On the surface, it looks like the perfect candidate for automation. Many assistants tell me they are open to support with triage, filtering, categorisation, draft responses and flagging tasks. All of that feels helpful. All of that feels practical.
But when the conversation shifts to full automation, the resistance is loud and clear.
“I will NEVER automate email. Reading emails gives me context.”
“AI cannot learn nuance or importance.”
“This will always need human judgement.”
What sits underneath those reactions is not resistance to change. It is something deeper and entirely rational.
Assistants fear losing influence.
They distrust unfamiliar tools handling sensitive content.
They worry about political implications.
They understand that email triage is not a clerical activity. It is situational awareness at the highest level.
This is the part the wider world often misses.
For assistants, email is not an admin task. It is intelligence gathering. It is where you read the room before you ever walk into it. It is how you understand what is coming, what is shifting and what your executive needs before they have asked for it.

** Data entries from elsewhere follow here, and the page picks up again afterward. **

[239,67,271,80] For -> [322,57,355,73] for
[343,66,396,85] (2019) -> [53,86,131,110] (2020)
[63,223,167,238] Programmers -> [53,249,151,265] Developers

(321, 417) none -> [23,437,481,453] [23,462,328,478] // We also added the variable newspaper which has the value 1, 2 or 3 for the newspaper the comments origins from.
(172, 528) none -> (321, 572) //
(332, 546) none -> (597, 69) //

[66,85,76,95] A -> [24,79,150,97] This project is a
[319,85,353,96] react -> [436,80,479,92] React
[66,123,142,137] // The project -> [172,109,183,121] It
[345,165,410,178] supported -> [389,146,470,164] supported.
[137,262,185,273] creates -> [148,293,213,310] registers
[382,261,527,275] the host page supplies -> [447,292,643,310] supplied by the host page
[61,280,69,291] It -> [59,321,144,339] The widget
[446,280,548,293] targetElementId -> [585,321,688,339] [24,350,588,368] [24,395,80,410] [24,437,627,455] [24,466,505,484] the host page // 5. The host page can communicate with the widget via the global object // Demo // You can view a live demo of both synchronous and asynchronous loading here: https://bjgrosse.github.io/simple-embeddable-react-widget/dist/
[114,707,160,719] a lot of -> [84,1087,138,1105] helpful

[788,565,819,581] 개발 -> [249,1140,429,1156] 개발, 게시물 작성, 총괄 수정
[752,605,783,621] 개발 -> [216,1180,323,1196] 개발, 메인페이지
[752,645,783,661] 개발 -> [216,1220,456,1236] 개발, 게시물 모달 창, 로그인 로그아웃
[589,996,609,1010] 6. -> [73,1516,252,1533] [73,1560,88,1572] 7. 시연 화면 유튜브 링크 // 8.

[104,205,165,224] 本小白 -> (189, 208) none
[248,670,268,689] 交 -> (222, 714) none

So of course it feels charged. Of course it feels personal. Of course it is the line many of you are not ready to cross.
Here is my reassurance. Your instinct is valid. Your caution is smart. And your judgement is still the single most valuable asset in your role.
Use AI where it helps you work smarter. Do not apologise for holding firm on the parts of your role that rely on trust, sensitivity and political awareness.
That is not fear. That is professional discernment.